═════ Extracted records

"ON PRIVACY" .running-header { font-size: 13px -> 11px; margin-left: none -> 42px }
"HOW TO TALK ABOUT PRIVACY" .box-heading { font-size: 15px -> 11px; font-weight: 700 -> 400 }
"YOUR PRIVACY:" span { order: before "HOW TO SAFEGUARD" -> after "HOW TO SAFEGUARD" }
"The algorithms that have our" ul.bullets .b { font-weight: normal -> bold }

══════════
═════ Extracted records

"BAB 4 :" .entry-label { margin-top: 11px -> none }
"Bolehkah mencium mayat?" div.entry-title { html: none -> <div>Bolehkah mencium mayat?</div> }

══════════

◆ **What you have to do**
When you reach the line in the material above that holds "font-size: 13px ->", begin reproducing lines exactly, and stop after the line that holds "algorithms that have".

◆ **Answer**
"ON PRIVACY" .running-header { font-size: 13px -> 11px; margin-left: none -> 42px }
"HOW TO TALK ABOUT PRIVACY" .box-heading { font-size: 15px -> 11px; font-weight: 700 -> 400 }
"YOUR PRIVACY:" span { order: before "HOW TO SAFEGUARD" -> after "HOW TO SAFEGUARD" }
"The algorithms that have our" ul.bullets .b { font-weight: normal -> bold }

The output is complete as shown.